A mass of evidence including hours of video footage and reams of documents led federal judge John Mendez to allow the lawsuit to go forward against the City of Sacramento.

The judge’s rulings hold the city to answer the accusation: did Sacramento police pick and choose?

Did the police give leniency to one movement and violence to the other?

ABC10 reached out to the Sacramento Police Department for an interview, but the department referred us to City Hall. City officials told ABC10 they can’t comment on the pending lawsuit.

“I don't think they're making it up,” said Attorney Stewart Katz, who specializes in police use-of-force cases.

He’s not connected to this lawsuit but agreed to review it for this story.

“From what I can tell, they are suing to attempt to change policies,” Katz said.

He points out Sacramento police already have written policies and training materials stating protestors should be treated the same, regardless of who’s protesting about what.

“If they actually follow these policies, some of these situations would have been avoided,” Katz said.

He argues it’s a mistake to assume police mean to treat different protests differently, or that they’re even aware of it.

“The people in law enforcement, as a general proposition, tend to be more authority oriented.
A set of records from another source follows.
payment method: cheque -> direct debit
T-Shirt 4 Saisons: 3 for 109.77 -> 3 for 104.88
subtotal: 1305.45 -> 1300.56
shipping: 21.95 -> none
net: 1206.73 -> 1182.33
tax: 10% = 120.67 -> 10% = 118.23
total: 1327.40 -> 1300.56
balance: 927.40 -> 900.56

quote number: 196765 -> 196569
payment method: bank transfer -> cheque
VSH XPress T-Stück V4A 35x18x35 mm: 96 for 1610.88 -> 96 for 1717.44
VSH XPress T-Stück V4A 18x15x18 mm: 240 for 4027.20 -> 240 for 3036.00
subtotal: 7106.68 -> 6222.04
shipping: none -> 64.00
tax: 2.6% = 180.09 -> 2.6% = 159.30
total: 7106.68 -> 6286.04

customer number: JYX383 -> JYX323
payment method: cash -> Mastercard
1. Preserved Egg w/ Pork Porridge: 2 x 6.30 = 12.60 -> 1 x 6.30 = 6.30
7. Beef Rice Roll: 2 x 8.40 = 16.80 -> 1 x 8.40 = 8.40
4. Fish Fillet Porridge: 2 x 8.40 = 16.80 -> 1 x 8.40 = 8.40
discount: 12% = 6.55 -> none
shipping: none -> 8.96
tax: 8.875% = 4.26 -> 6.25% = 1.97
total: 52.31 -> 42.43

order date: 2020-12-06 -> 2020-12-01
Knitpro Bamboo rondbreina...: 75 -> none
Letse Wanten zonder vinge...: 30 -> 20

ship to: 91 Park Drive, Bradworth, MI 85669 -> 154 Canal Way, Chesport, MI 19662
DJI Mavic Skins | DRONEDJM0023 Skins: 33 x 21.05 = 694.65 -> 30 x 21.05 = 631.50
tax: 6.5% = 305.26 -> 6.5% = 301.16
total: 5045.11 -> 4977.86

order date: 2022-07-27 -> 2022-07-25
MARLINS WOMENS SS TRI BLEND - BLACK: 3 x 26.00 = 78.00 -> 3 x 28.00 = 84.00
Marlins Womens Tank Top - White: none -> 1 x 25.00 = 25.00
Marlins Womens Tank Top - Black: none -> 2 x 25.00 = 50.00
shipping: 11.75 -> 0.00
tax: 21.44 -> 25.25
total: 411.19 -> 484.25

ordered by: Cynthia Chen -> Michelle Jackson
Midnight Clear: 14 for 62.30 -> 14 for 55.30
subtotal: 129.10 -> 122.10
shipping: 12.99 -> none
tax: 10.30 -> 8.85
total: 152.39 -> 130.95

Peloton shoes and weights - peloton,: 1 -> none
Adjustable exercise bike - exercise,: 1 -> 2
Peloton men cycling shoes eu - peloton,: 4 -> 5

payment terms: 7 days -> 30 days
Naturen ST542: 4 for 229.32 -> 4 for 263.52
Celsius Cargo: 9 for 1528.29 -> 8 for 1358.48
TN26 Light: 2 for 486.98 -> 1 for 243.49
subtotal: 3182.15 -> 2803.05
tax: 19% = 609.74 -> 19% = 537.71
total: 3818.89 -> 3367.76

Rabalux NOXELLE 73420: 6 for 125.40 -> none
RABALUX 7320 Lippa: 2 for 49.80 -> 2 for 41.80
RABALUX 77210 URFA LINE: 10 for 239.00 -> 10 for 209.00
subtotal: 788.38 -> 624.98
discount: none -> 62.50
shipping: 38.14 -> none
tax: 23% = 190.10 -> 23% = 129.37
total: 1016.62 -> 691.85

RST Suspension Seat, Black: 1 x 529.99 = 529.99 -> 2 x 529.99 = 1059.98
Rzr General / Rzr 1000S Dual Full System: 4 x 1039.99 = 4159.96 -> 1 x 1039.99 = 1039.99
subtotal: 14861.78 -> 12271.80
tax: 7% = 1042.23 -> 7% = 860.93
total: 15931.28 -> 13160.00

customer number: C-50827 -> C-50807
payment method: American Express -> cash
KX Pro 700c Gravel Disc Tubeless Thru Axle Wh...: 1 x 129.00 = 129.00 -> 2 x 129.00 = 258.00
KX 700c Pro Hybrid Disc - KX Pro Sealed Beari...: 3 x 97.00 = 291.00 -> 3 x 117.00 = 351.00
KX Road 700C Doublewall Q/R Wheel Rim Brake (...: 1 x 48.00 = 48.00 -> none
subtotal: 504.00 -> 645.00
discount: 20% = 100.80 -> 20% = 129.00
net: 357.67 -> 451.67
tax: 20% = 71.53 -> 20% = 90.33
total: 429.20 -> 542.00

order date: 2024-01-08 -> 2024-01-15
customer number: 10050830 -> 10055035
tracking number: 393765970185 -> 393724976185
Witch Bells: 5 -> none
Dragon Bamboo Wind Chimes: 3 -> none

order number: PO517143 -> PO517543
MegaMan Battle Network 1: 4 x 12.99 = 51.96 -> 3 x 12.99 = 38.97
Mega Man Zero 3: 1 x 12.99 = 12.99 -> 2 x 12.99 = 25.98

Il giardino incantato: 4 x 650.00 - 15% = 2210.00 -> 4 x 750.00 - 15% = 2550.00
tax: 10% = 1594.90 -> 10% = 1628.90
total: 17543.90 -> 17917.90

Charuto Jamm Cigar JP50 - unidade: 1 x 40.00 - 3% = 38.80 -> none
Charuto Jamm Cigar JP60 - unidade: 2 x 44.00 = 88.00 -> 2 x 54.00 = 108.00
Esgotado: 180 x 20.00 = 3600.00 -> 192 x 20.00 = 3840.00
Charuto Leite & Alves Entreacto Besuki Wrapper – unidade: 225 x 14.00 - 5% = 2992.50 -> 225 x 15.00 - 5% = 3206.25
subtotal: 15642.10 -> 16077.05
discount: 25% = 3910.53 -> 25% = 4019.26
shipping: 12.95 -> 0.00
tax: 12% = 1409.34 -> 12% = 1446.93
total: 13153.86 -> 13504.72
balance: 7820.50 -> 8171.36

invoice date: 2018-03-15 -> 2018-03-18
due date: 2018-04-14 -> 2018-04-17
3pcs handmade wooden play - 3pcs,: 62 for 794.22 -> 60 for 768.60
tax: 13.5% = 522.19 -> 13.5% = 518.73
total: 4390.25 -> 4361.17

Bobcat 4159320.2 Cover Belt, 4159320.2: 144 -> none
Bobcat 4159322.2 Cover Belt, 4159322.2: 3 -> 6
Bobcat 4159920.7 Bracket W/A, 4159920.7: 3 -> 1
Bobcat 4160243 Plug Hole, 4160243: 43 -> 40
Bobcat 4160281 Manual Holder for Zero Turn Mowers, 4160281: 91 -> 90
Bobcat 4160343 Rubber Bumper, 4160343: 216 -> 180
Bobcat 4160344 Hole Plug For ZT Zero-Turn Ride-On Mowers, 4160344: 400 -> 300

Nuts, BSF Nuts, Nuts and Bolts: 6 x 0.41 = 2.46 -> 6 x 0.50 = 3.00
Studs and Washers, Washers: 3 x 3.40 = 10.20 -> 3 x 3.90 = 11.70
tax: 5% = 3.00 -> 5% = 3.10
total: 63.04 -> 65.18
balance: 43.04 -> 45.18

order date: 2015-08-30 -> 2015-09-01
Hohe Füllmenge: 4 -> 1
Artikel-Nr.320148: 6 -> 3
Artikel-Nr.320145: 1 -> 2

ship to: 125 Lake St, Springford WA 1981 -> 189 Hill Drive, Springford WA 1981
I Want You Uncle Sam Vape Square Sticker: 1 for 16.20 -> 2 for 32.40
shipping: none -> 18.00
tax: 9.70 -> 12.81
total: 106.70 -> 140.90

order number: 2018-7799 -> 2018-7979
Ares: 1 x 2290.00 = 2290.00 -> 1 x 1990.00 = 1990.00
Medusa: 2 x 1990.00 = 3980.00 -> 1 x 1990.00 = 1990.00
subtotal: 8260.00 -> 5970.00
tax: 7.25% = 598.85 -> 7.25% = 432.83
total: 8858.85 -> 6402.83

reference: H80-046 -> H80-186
Which maybe isn't a big surprise, given what their job is,” Katz said.

The protestors behind the lawsuit are in settlement talks with the city, but so far no deal has been reached.

They’re pushing for Sacramento to create more powerful outside monitoring of police tactics when protests happen in the future, also for a stronger policy to encourage de-escalation of street clashes.

If no deal is reached, it could eventually be up to a civil jury to decide whether Sacramento’s treatment of different protest movements was disparate enough to find the city in violation of the First Amendment.